Distinguerei nettamente poi l’adesione alla NATO da – invece – una partnership economica con l’Unione Europea. Se l’ingresso in UE di una nazione nelle condizioni dell’attuale Ucraina porterebbe nel giro di pochissimo tempo alla distruzione della sua economia (ricordiamoci della Grecia), appare invece ben conveniente una serie di “pacchetti di aiuti” da parte dell’UE: ma non più armi, sediovuole, ma infrastrutture, macchinari, industrie e centrali energetiche, soldi per la ricostruzione, accidenti. Allarghino pure i cordoni della borsa, i burocrati europei e le lobby industriali che li sostengono, ci pare il minimo dovuto, appunto. Per le armi, no grazie: l’UE si cerchi un’altra guerra da sponsorizzare, non abbiamo dubbi che la troverà.
Per la Russia, poi, non si tratta di “territori da conquistare”, per i quali non ha alcun interesse, ma di popolazioni da preservare.

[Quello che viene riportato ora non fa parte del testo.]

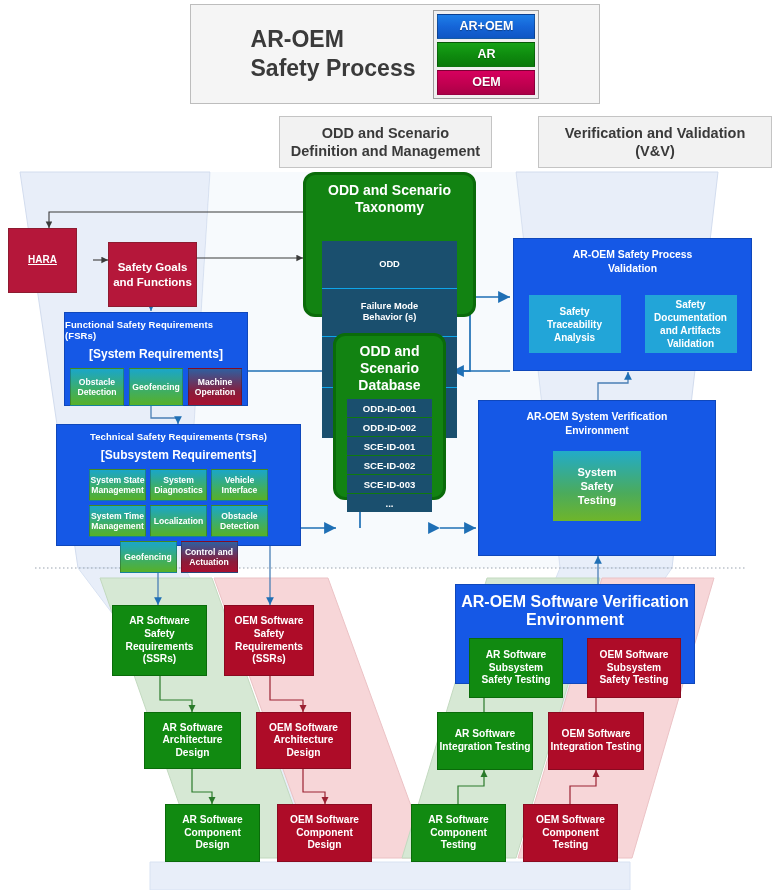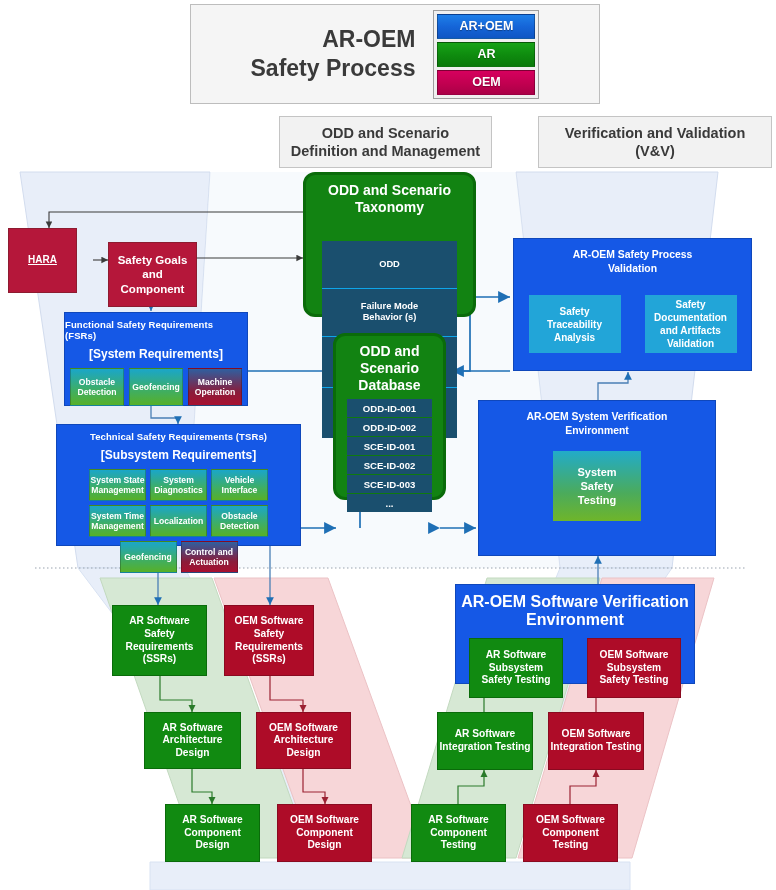"AR-OEM" .title-text { text-align: right -> left }
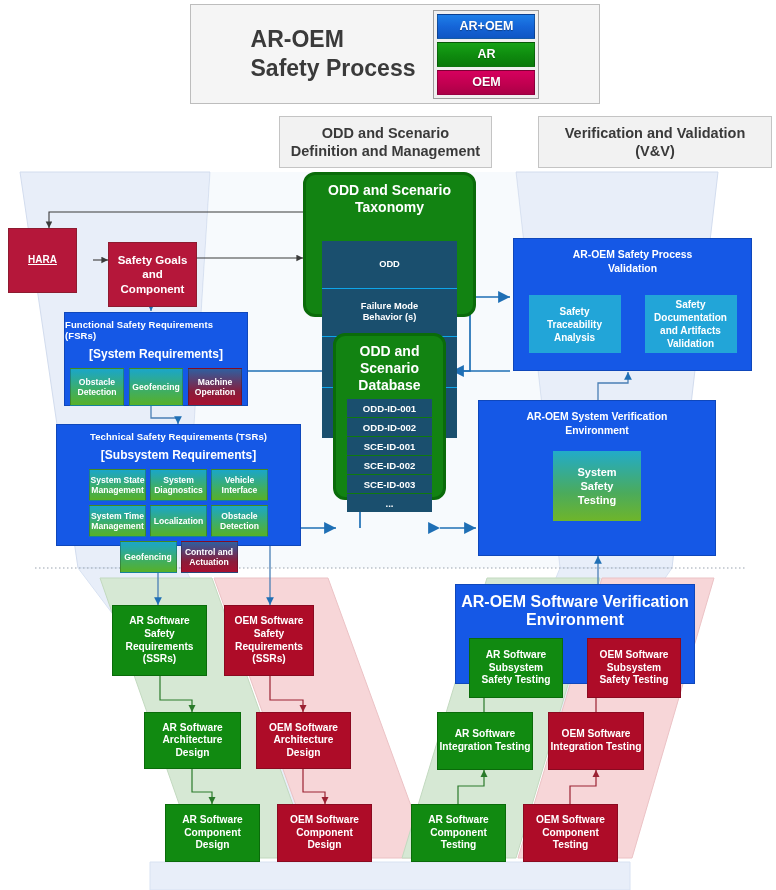"and Component" div { text: Component -> Functions }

Vi sono considerazioni demografiche e – anche per la Russia – ahimé “etniche”, tali per cui per il Cremlino sono molto più preziose le popolazioni russe o russofone, che i territori stessi: quelli non abitati “dalla propria gente” – poi – assolutamente non interessano.
Per inciso, mentre l’Ucraina ha perso quasi la metà della sua popolazione dall’inizo del conflitto (2014), la Russia è passata da 145 milioni circa a 150 milioni, e qualsiasi aumento è bene accetto, data la vastità dei territori e delle risorse a sua disposizione; aumenti di popolazione purché non provenienti dall’Asia Centrale: se l’altarino del suprematismo etnico ucraino è oramai stato scoperto a Kiev, altrettanto si può fare con il suprematismo etnico russo nella Federazione Russa. Di questo ci pare non ne parli mai nessuno dei tanti commentatori, ma è secondo noi un altro nocciolo dirimente, che spiega assai bene alcuni atteggiamenti del Cremlino ed il suo interesse per le minoranze russe dell’Ucraina.